3. Sorunun adını koyduk. Terörü de tanımlayıp bir kenara koyduk mu? Tamamdır.. Şimdi geldik işin en zor kısmına. Bir kaç radikal çözüm önerisinde bulunalım. Dedik ya, sorunlar iç içe geçmiş, kemikleşmiş. Madem hazır anayasayı değiştiriyoruz. Anayasada vatandaşlık tanımını daha açık ve kapsayıcı yapalım. Neden korkuyoruz ki? Her türlü etnik kökenden bağımsız olarak, farklı kültür, inanış, dünya görüşü, din veya mezhebe mensup olsa bile, Türkiye Cumhuriyeti sınırları içinde yaşayan, herkesin Türkiye Cumhuriyeti vatandaşı olduğu, bu farklılıkların hiç bir şekilde yasalar önünde bir üstünlük veya ayrımcılık getirmeyeği (daha önceden yapılmış olan ulslrarası anlaşmalar müstesna)yazılsa ne olur ki? Hatta çeşitli Türk boyları, Kürtler, Çerkesler, Araplar, Arnavutlar, Boşnaklar, Ermeniler,Rumlar, Yahudiler, Süryaniler, (hatta Türkiye'de nesli tükenmiş etnisiteler), ... v.s. felan yazıp bunların hepsinin farklı kültür, dil ve dinlerinin Devlet'in teminatında olup, herkesin kendi kültürünü, dilini, dinini öğrenme, yaşama ve (kendi ailesi, cemaati içinde) yaşatma hakkının olduğunu, aynı zamanda bunların bir ayrılık değil, aksine (şanlı bir mirasın varisi olan) Türkiye Cumhuriyeti'nin bir zenginlik kaynağı olduğu, (bununla birlikte Resmî Dilin Türkçe olduğu) Devletin bu haklara sonuna kadar saygı gösterirken laiklik ilkesi gereği, farklı din ve mezheplerin veya bunların müntesiplerinin uygulamalarının ve taleplerinin sosyal barışı tehdit etmesine izin verilmeyeceği, ...... gibi ifadeler yer alsa ve gerçekten fiiliyatta da bunlar hayata geçirilse ne olur ki? Ne biliyim ben.. mesela, sınıfları mevzuatta yazılandan 30 santim daha kısa diye Kürtçe kursu veren bir dershanenin açılmasına izin verilmemesi gibi durumlar yaşanmasa. Kürtçe, Arapça, Çerkesçe TV diye sabahın bilmem kaçında Atatürk'ün hayatını felan anlatan yarımşar saatlik programlar yerine, Türkçe biz ne seyrediyorsak, Kürtçe seyredilen TVler de olsa. Böylece yiyecek aşı, giyecek elbisesi olmayan aileler iki tane kürtçe türkü dinliycem, haber dinliycem diye çanak anten alıp bölücü teröristlerin TVsini izlemese.

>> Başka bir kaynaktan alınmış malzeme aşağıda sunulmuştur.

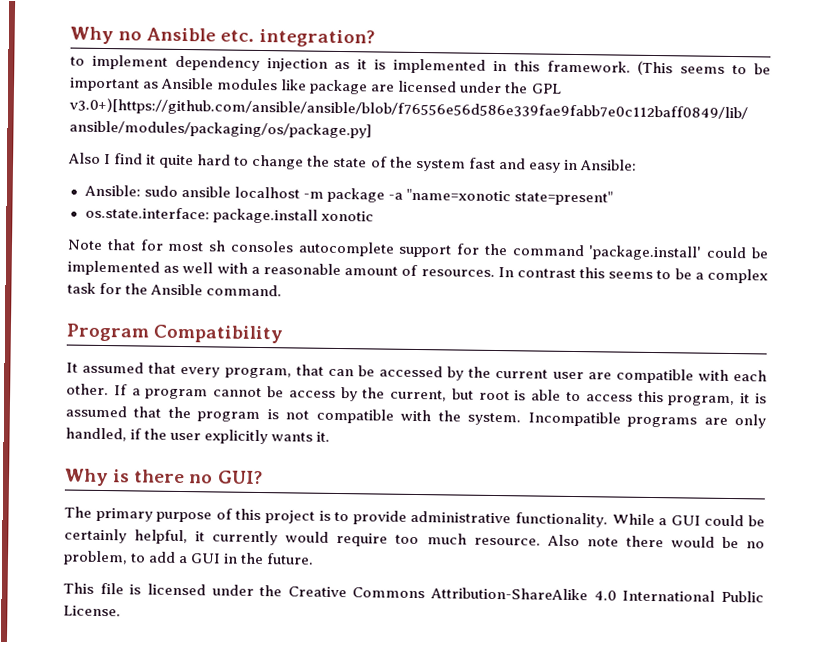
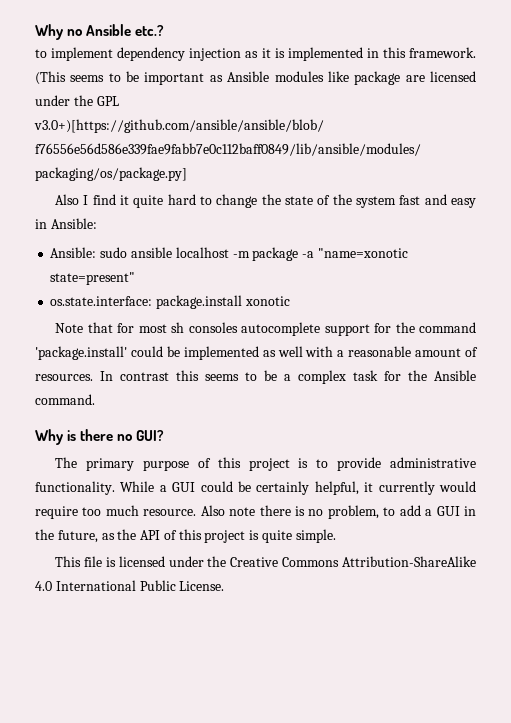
[220,28,375,48] etc. integration? -> [135,25,165,36] etc.?
[66,323,284,344] [66,361,767,384] [66,383,767,407] [65,405,766,429] [65,427,331,445] // Program Compatibility // It assumed that every program, that can be accessed by the current user are compatible with each other. If a program cannot be access by the current, but root is able to access this program, it is assumed that the program is not compatible with the system. Incompatible programs are only handled, if the user explicitly wants it. -> (95, 399) none
[670,536,739,549] would be -> [294,506,305,516] is
[266,553,315,565] future. -> [57,529,336,543] future, as the API of this project is quite simple.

4. Alevilik din kitaplarında yokmuş. Ben Anayasa'ya soktum bile, diğer Sünni İslam mezhepleri, Şia, Caferi, Ortodoks, Katolik, Protestan, ... ile yan yana. Tamam anayasa bu kadar teferruatlı olmayabilir. Ama din, vicdan, ibadet, ifade hürriyetlerini teminat altına alan, bunun yasal sınırlarını mensupları lehine genişleten ve tanımlayan ve bu hakların ne şekilde kullanılabileceğini tarif eden ayrı bir kanun da çıkartılabilir. Başörtüsü mü, Ruhban okulu mu, din eğitimi mi alın koyun bunun içine. Ha bu arada tabi ki de Diyanet İşleri Başkanlığı gibi Laik bir devlette asla yeri olmayan bir kamu kurumunu da ilga etmek gerekecek.
İmamların maaşını namaz kılanlar ödesin. Bu tartışma da sona ersin artık. (Al sana kaynak, bütçeyi yamarız)

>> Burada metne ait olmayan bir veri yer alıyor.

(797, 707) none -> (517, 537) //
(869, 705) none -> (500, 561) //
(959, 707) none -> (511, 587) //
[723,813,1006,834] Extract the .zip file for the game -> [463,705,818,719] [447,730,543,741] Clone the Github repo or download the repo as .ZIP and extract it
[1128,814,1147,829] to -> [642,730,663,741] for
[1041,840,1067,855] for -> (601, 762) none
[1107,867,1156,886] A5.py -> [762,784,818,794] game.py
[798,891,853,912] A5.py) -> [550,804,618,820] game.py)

5. Milli gelirin en kısa zamanda 1 Trilyon YTL'ye (YTL diyorum bakın, dandik dolar değil) çıkması için ne gerekiyorsa o yapılacak. Herşeyi devletten beklemeyin canım. Türk olmasanda, Öğünecek pek bir şeyin kalmasa da Çalış! Senin de olsun.

6. Vergi Kanunları sil baştan yapılıp -ama bir defa ve uzunca bir süre için son defa- Reform değil Devrim yapılacak, bütün vergi mevzuatı kendi içinde tutarlı ve adil olacak. Tahakkuk değil, nakit esaslı vergi tahsilatı benimsenecek. Herkesin vergisel anlamda kayıt altına alınması için ne gerekiyorsa o yapılacak. Bilgi çağında yaşıyoruz, öyle değil mi? Vergisini vermeyen ya da eksik veren vatandaş, işletmeci her kim olursa olsun, banka hortumlayan Uzan ailesi muamelesi görecek.

7. Rüşvet alan devlet memuru belki kazığa oturtulup kıçından kan getirtilmeyecek ama, anasından emdiği süt burnundan getirilecek.
İhaleye fesat karıştıran bakan, bürokrat, asker her kim olursa olsun bir şekilde aklanmayak, haklanacak.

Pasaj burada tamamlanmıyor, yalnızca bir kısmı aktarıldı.